What is the first term of an arithmetic sequence with a common difference of 5 and a sixth term of 40 ?
15
To find the first term of an arithmetic sequence, you can use the formula:
\[ a_n = a_1 + (n-1)d \]
where:
- \(a_n\) is the nth term
- \(a_1\) is the first term
- \(n\) is the position of the term
- \(d\) is the common difference
We are given that the sixth term is 40 and the common difference is 5. We can substitute these values into the formula to solve for the first term (\(a_1\)).
Using the formula:
\[ a_6 = a_1 + (6-1)d \]
Substituting the given values:
\[ 40 = a_1 + (6-1)5 \]
Simplifying the equation:
\[ 40 = a_1 + 25 \]
Subtracting 25 from both sides:
\[ 40 - 25 = a_1 \]
\[ 15 = a_1 \]
Therefore, the first term of the arithmetic sequence is 15.

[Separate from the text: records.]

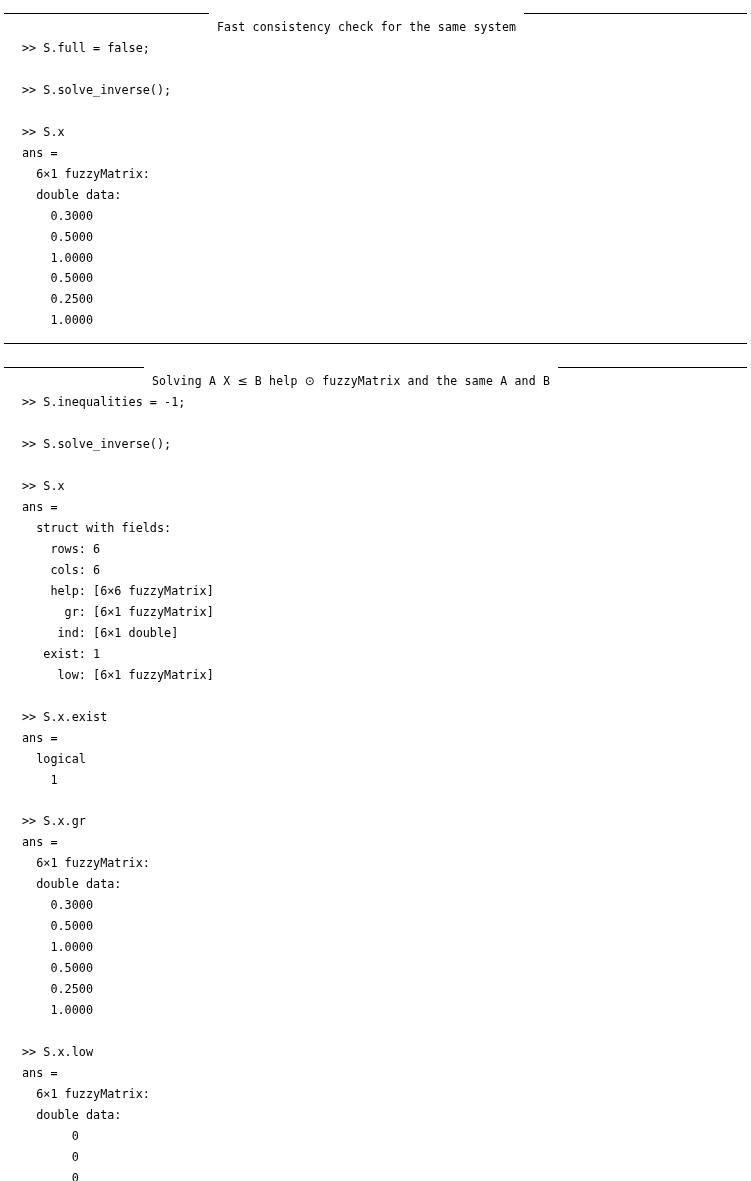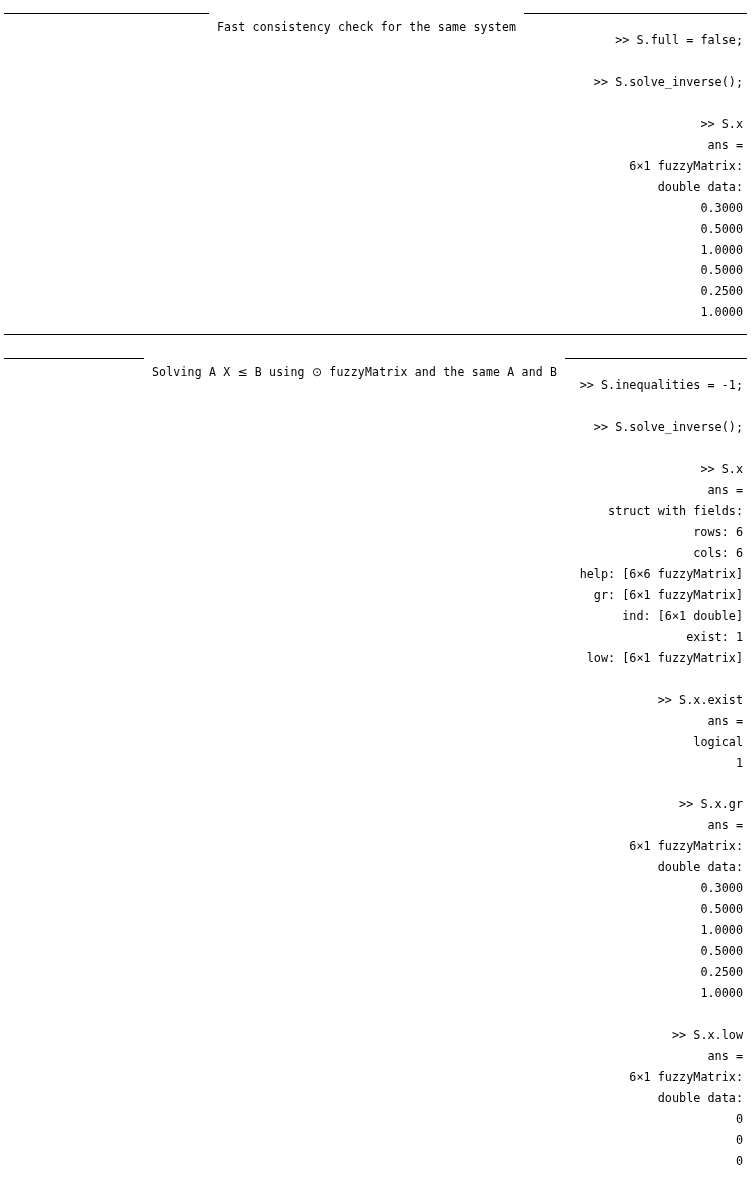--- a/index.html
+++ b/index.html
@@ -55,14 +55,13 @@
     margin: 11px auto 10px auto;
   }
   pre.console {
-    margin: 4px;
+    margin: 12px;
     padding: 0 0 0 6px;
     font-family: "DejaVu Sans Mono", monospace;
     font-size: 11.8px;
     line-height: 20.95px;
     white-space: pre;
     color: #000000;
-    text-align: right;
   }
   .math-le { font-family: "DejaVu Sans", sans-serif; font-size: 12px; }
   .odot { font-family: "DejaVu Sans", sans-serif; font-size: 12px; }

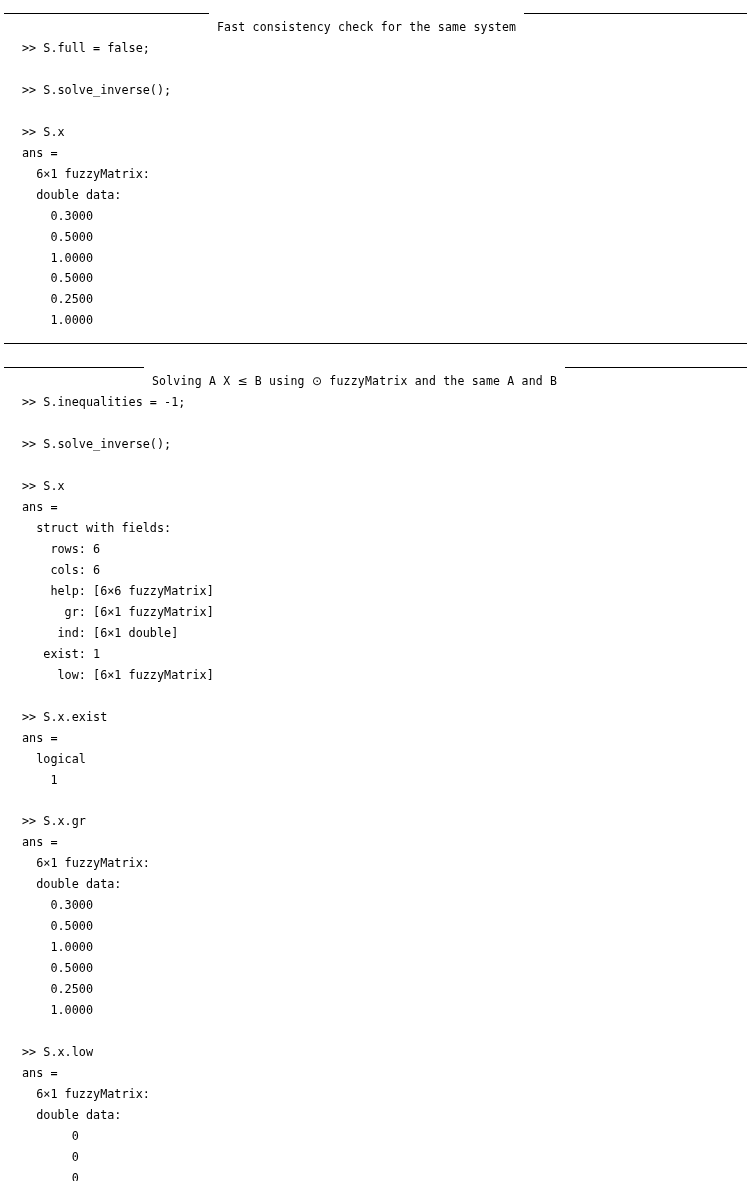--- a/index.html
+++ b/index.html
@@ -98,7 +98,7 @@
 
   <div class="section-head">
     <div class="rule short" style="width:140px"></div>
-    <div class="cap"><span>Solving A X </span><span class="math-le">≤</span><span> B using </span><span class="odot">⊙</span><span> fuzzyMatrix and the same A and B</span></div>
+    <div class="cap"><span>Solving A X </span><span class="math-le">≤</span><span> B help </span><span class="odot">⊙</span><span> fuzzyMatrix and the same A and B</span></div>
     <div class="rule"></div>
   </div>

To find the first term of an arithmetic sequence, we need to use the formula for the nth term of an arithmetic sequence:
a_n = a_1 + (n - 1) * d
Where:
a_n = the nth term,
a_1 = the first term,
n = the position of the term in the sequence,
d = the common difference.
Given that the common difference (d) is 5, and the sixth term (a_6) is 40, we can substitute these values into the formula:
a_6 = a_1 + (6 - 1) * 5
Now, let's solve for a_1:
40 = a_1 + 5 * 5
40 = a_1 + 25
Subtracting 25 from both sides:
40 - 25 = a_1 + 25 - 25
15 = a_1
Therefore, the first term (a_1) of the arithmetic sequence is 15.